# Give me some hope!



## LemonLime

We are at a crossroads and I am about 75% leaning towards a separation and 25% working on things. We have been through a lot, major, major trust issues, major financial issues, infertility and losses but we do have one baby which is the best thing that has happened to us.
We have been together 6.5 years, married for 1.5.

I find I cannot tolerate my H and everything he does is 'wrong'. I just do not look at him the same way I once did. Not one day goes by that we do not have a fight. I do not want to live like this and will not show my baby that this is normal. We have had issues since 6 months into our relationship and sometimes I think we should not have gotten married. I hate feeling that way, I did not want or picture it like this. I am not happy living like this.

We both either have to improve or go our own ways. 

As I said, we have been thru a lot. What I am looking for is experiences in what YOU have been thru yet you are still together after all these years. I need to see that others have major issues too and work through it and are actually HAPPY.


----------



## Stonewall

It is possible to work through it and come out the other side far stronger than you are now. Everything you say is very very familiar to me. My SO got to the same point with me between years 6 and 9 but we got through it and we have now been married 35 years. 

To this day she can not tell me what I did that drove her in that direction. She never actually cheated on me but it was only a matter of time if things had not changed. They did change thank god but I also don't know what motivated that change. She is unable to pin point that either. She says she just woke up one day and thought "what the hell am I doing?"

Since being on TAM I have gained a better understanding of how I may have contributed to her behavior but at the time I was just lost and it felt like she just totally disconnected from me emotionally. That is probably the worst hurt I have ever felt. All is good now but it would never have gotten better had I not stuck it out and played my cards just so. This is not to say you should do the same but it is an option and depending on the evolution of your relationship it may or may not work.

The end of the story is that we are absolute soul mates now and our hearts ache when the other isnt around. 

Resolution is possible but are you willing to fight for it as much as you are willing to fight with him?


----------



## Mavash.

My husband I fought more than we loved that first 7 years of marriage. We stuck it out and worked at it. BOTH OF US. We are now at 20 years and are closer than ever.

I'm with Stonewall. It's not the good times that define a marriage it's the bad ones. The potential is there to come out stronger than ever.

My only concern for you is your husband doesn't seem all that motivated to do anything really and you struggle with letting him fail. It's a dynamic that if you don't deal with you will likely go do it again with another similar man.

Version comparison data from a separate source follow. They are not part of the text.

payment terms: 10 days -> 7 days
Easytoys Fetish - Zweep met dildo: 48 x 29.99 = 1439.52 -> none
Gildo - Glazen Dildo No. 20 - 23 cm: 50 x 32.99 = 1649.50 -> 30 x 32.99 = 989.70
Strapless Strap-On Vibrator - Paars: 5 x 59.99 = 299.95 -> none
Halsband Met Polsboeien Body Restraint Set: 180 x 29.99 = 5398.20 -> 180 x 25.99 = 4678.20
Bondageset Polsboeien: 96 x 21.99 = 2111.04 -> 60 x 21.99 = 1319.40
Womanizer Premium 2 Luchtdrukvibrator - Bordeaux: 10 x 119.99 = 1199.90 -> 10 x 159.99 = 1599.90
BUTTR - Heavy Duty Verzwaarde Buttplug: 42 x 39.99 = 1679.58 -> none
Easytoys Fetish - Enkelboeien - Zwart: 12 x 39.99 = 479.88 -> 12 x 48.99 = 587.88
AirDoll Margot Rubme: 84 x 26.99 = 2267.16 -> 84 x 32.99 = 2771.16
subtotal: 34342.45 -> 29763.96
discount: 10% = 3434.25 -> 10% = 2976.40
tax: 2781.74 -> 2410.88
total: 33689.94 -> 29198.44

Think I'm crazy? I'm not. I watched my sister marry two men that could have been brothers. 

I suggest you dig deep to find out what drew you to this type of man in the first place. Heal from that before you walk.

Just my .02


----------



## LemonLime

Stonewall said:


> are you willing to fight for it as much as you are willing to fight with him?

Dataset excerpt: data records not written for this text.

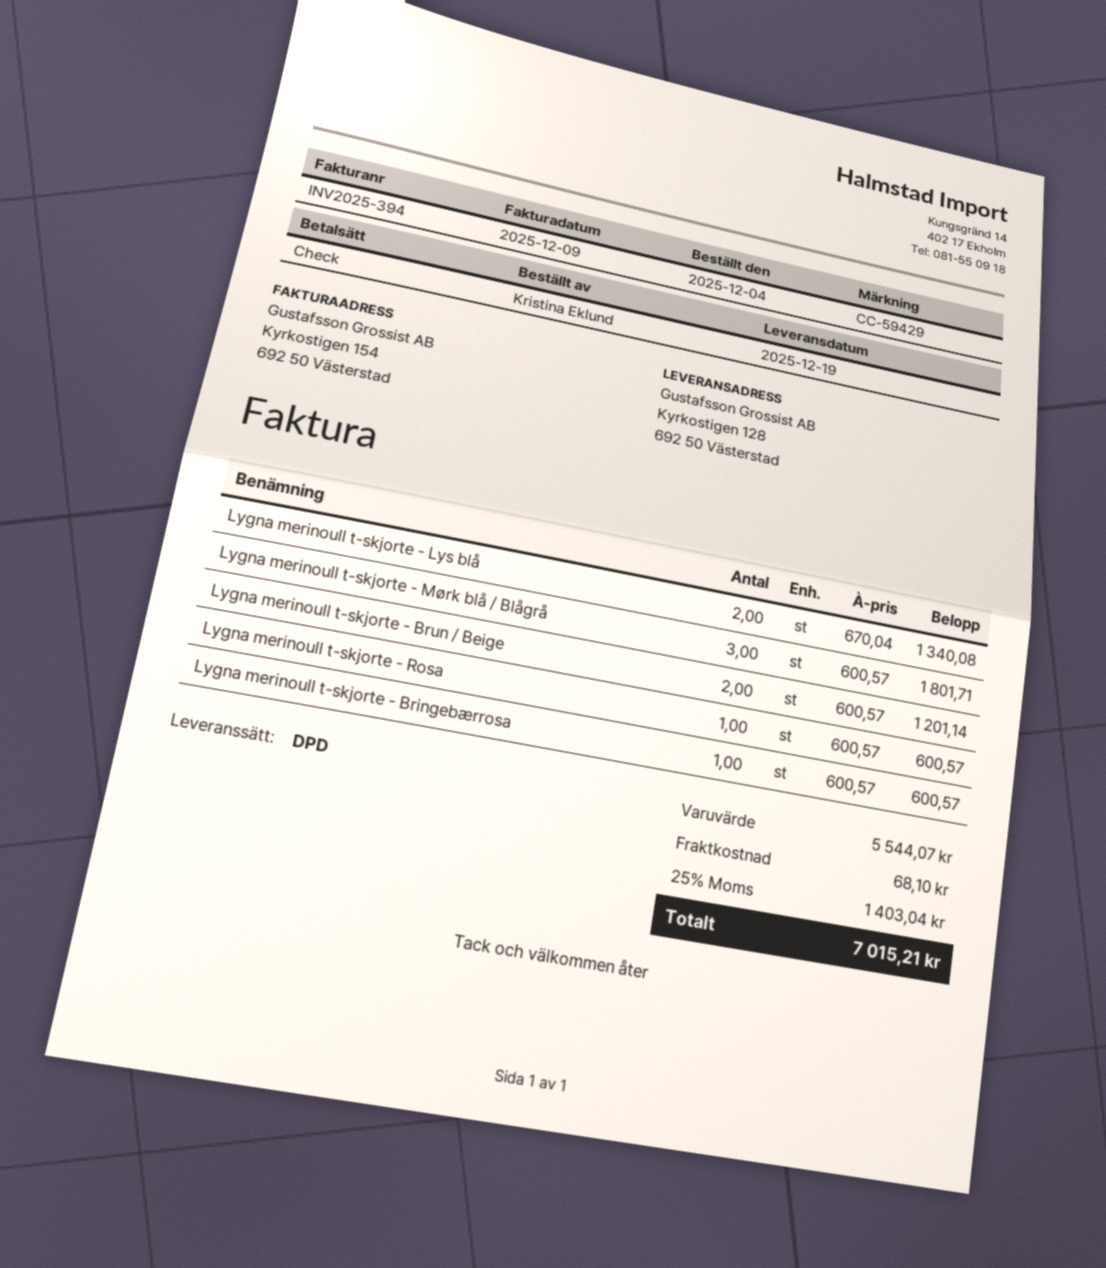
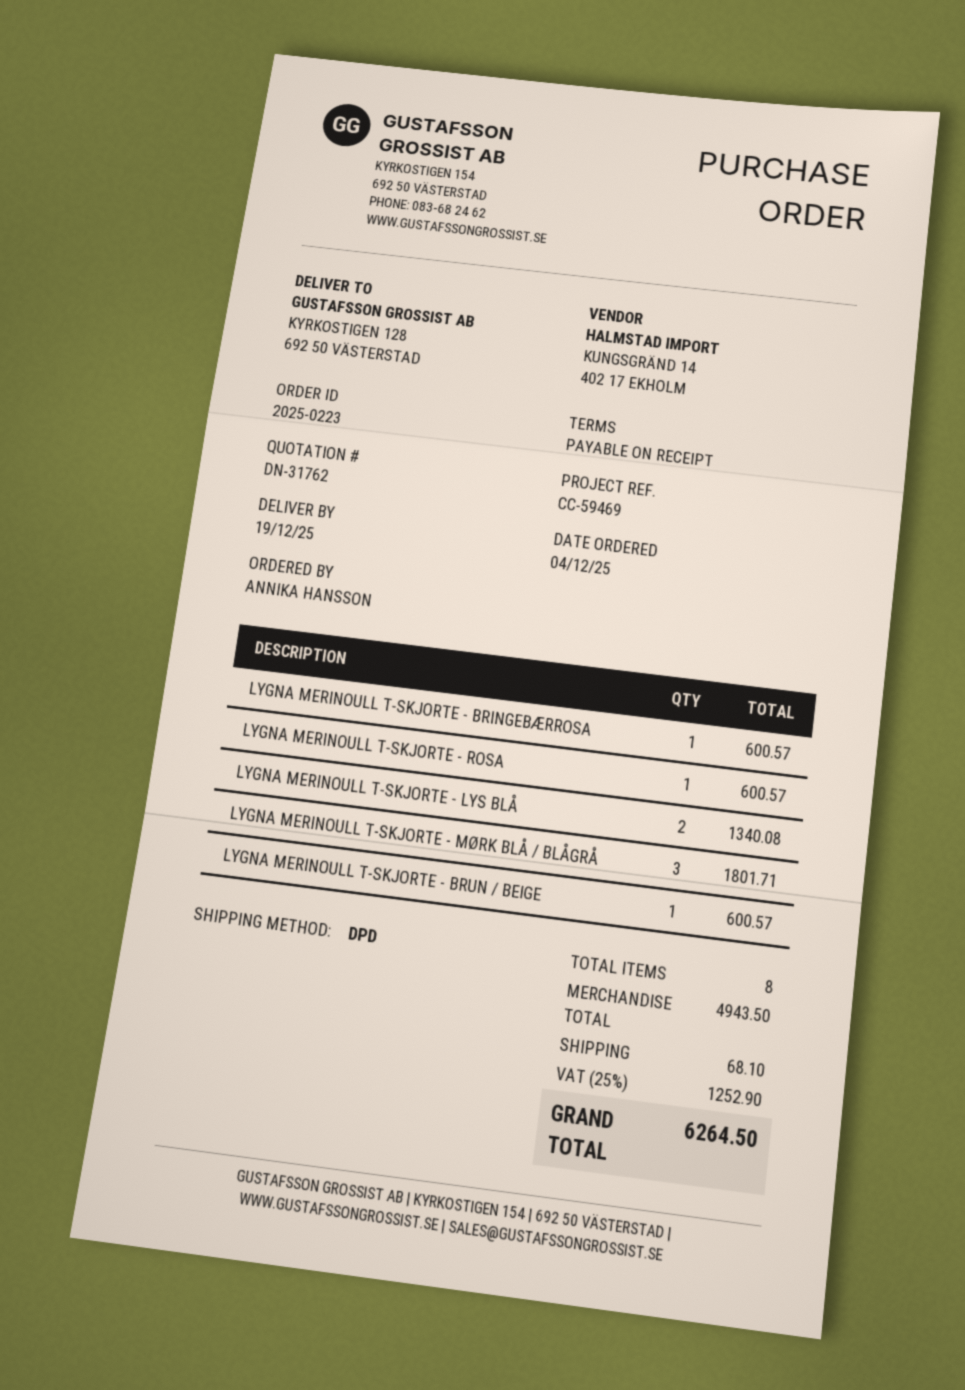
reference: CC-59429 -> CC-59469
ordered by: Kristina Eklund -> ANNIKA HANSSON
Lygna merinoull t-skjorte - Brun / Beige: 2 for 1201.14 -> 1 for 600.57
subtotal: 5544.07 -> 4943.50
tax: 25% = 1403.04 -> 25% = 1252.90
total: 7015.21 -> 6264.50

 This really speaks to me.


Thank you for your support you two 

I would love to hear more experiences


----------



## happymrs

There were actually a few times in my marriage where I felt that everything my husband did was 'wrong.' For a long time life was mediocre, we both admit it. At one time I did go out looking for something different elsewhere; my own lack of self esteem kept anything from really going anywhere.

I now look for the good things in my husband, the positive. If I see something bad, or 'wrong', I quickly remind myself that I have my own shortcomings and then remind myself againg of the finer qualities my husband has. 

Look for the things that you first loved about the man. These days I find myself going back to the beginning. What made me want to be with my husband. Look for those things. They're still there, just buried under life. You say you've been through alot, stess can affect a person to the point that they can act like a different person. When you find a hint of the things that you first loved about your husband, try pulling them out, bring them back to the surface. 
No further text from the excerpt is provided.